RAW DATA →

================================

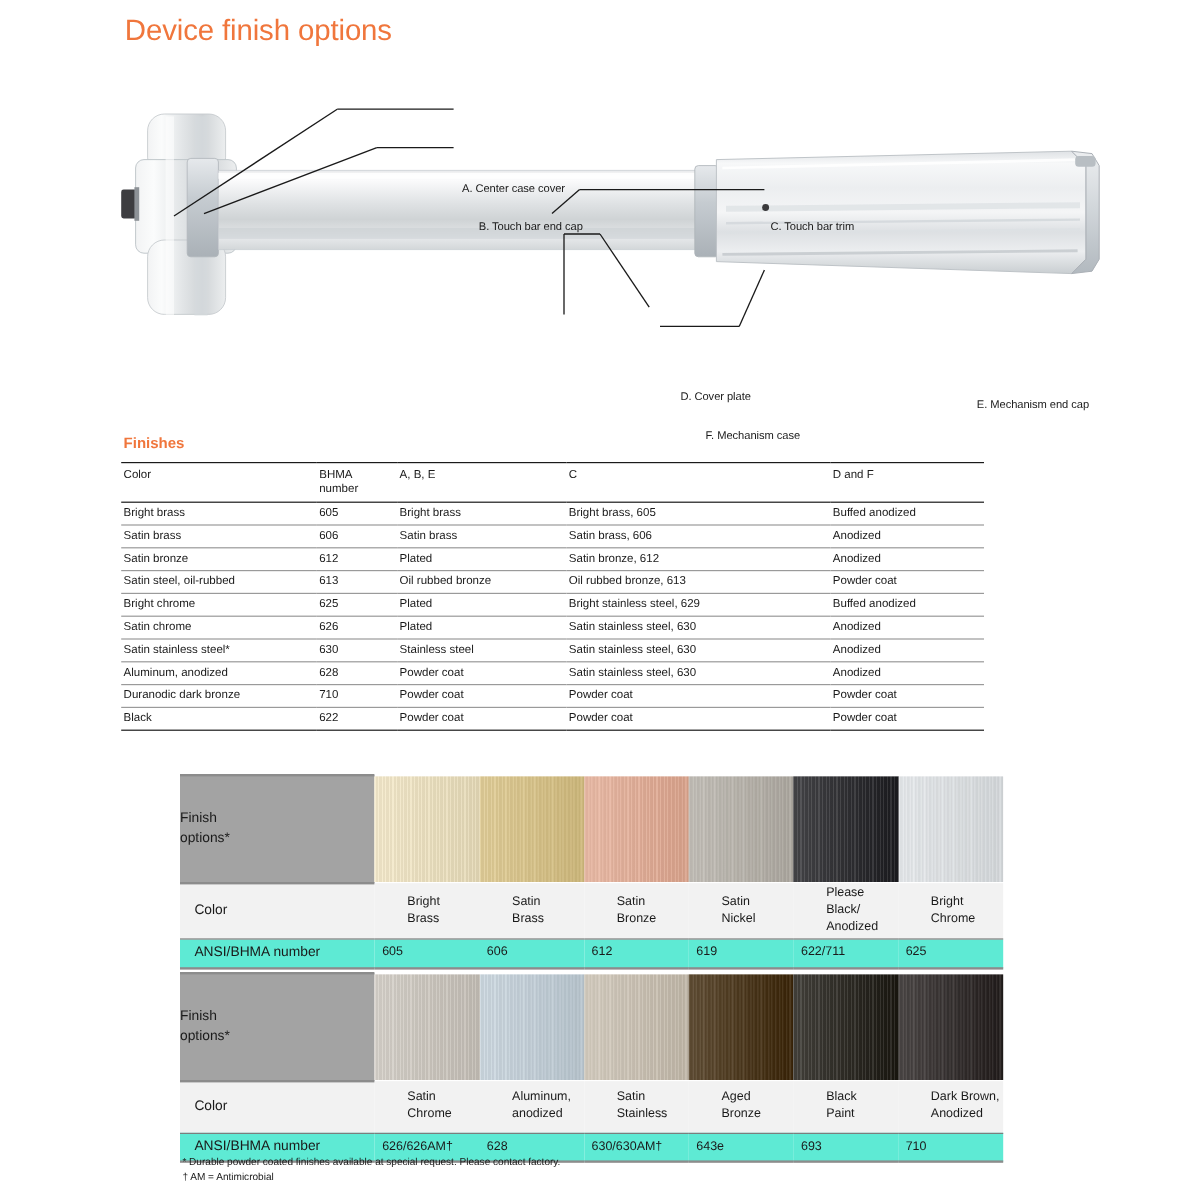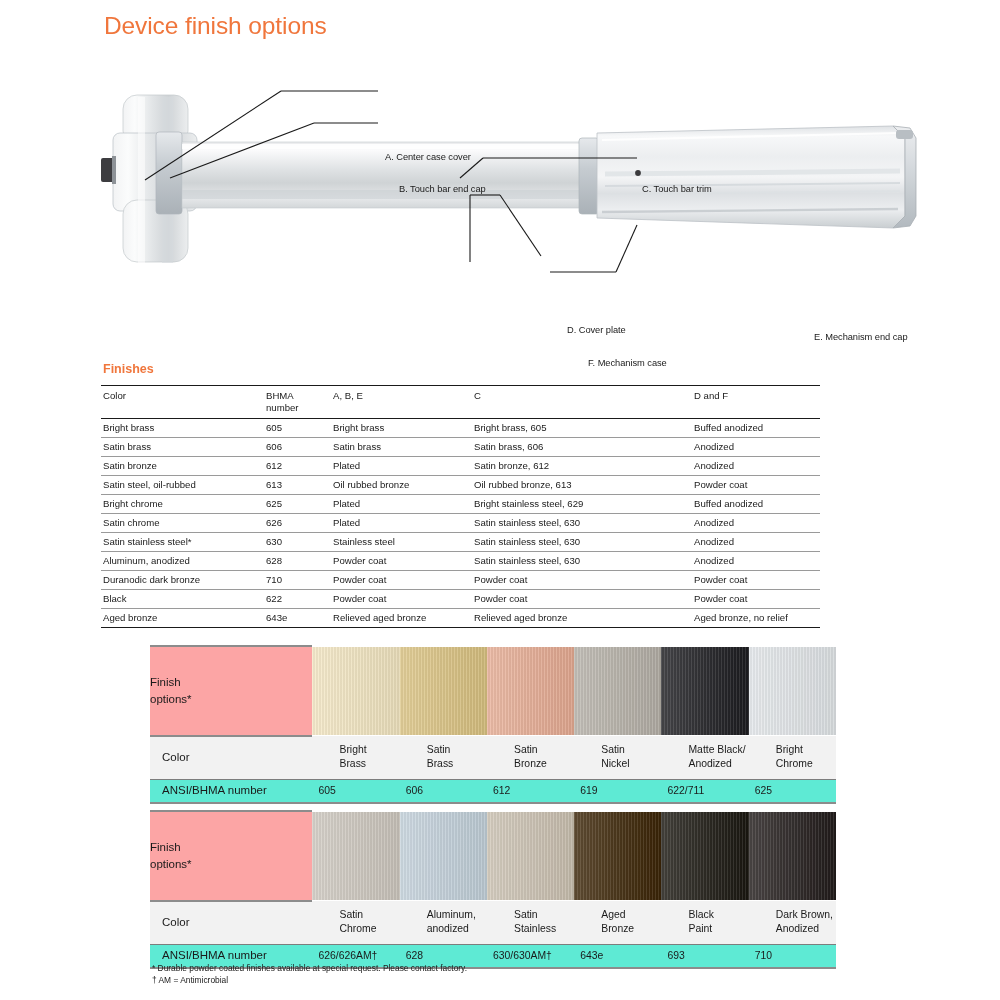--- a/index.html
+++ b/index.html
@@ -352,13 +352,6 @@
         <td>Powder coat</td>
         <td>Powder coat</td>
       </tr>
-      <tr>
-        <td>Aged bronze</td>
-        <td>643e</td>
-        <td>Relieved aged bronze</td>
-        <td>Relieved aged bronze</td>
-        <td>Aged bronze, no relief</td>
-      </tr>
     </tbody>
   </table>
 

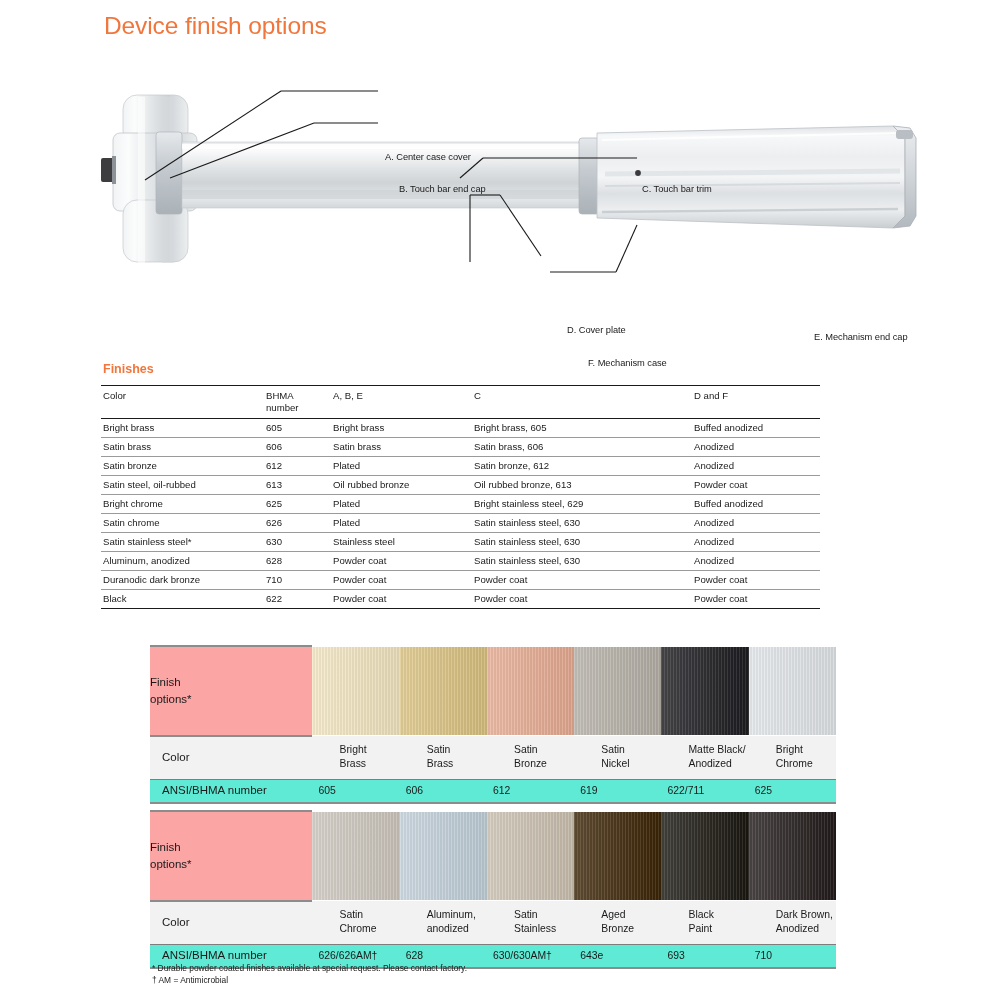--- a/index.html
+++ b/index.html
@@ -114,7 +114,7 @@
     font-size: 11.5px;
     line-height: 1.45;
     vertical-align: middle;
-    background: #fca5a5;
+    background: #a3a3a3;
   }
   .sw-swatch-cell {
     width: 87px;

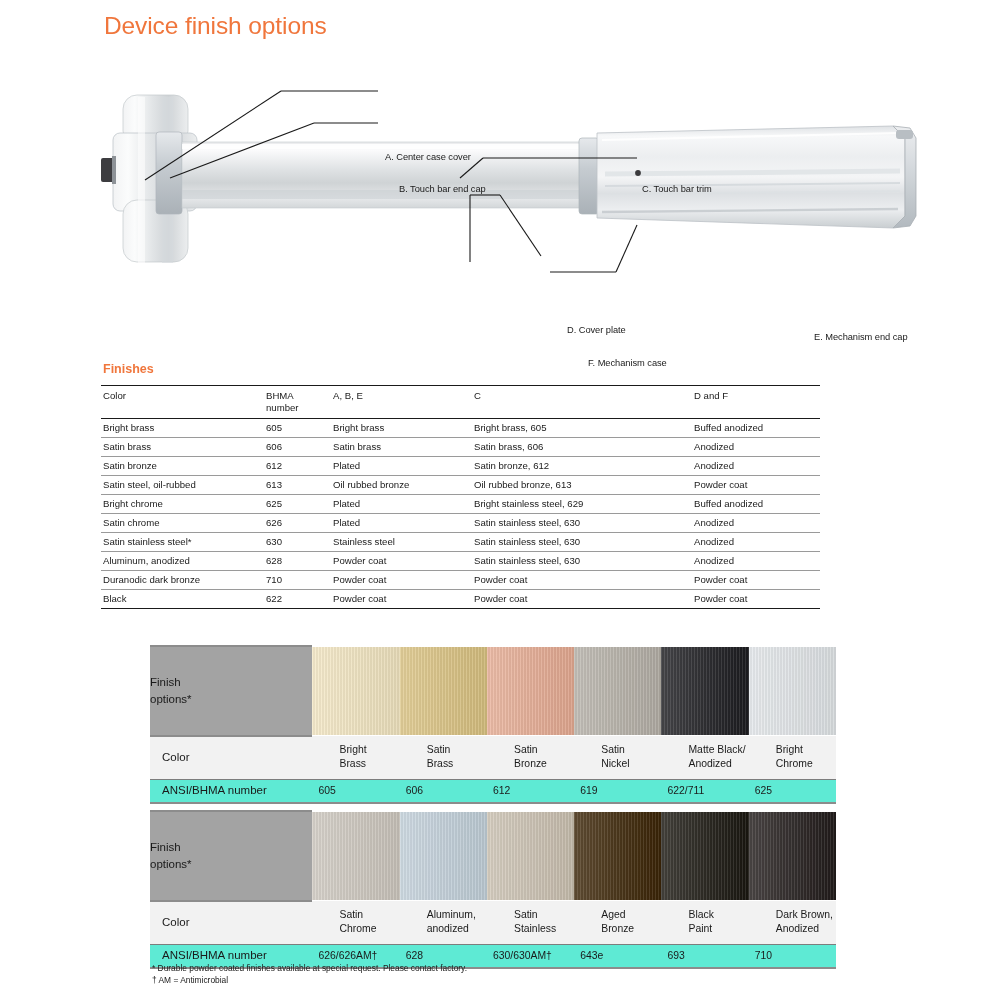--- a/index.html
+++ b/index.html
@@ -400,7 +400,7 @@
             <span class="sw-two-line">Nickel</span>
           </td>
         <td class="sw-val">
-            <span class="sw-two-line">Matte Black/</span>
+            <span class="sw-two-line">Please Black/</span>
             <span class="sw-two-line">Anodized</span>
           </td>
         <td class="sw-val">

================================

WORK TO BE COMPLETED → Nothing but the lines from the beginning of the material above through the line containing "width: 87px;" should appear in the answer, copied exactly and free of pictures.

ANSWER TO THE EXERCISE →
--- a/index.html
+++ b/index.html
@@ -352,13 +352,6 @@
         <td>Powder coat</td>
         <td>Powder coat</td>
       </tr>
-      <tr>
-        <td>Aged bronze</td>
-        <td>643e</td>
-        <td>Relieved aged bronze</td>
-        <td>Relieved aged bronze</td>
-        <td>Aged bronze, no relief</td>
-      </tr>
     </tbody>
   </table>
 

--- a/index.html
+++ b/index.html
@@ -114,7 +114,7 @@
     font-size: 11.5px;
     line-height: 1.45;
     vertical-align: middle;
-    background: #fca5a5;
+    background: #a3a3a3;
   }
   .sw-swatch-cell {
     width: 87px;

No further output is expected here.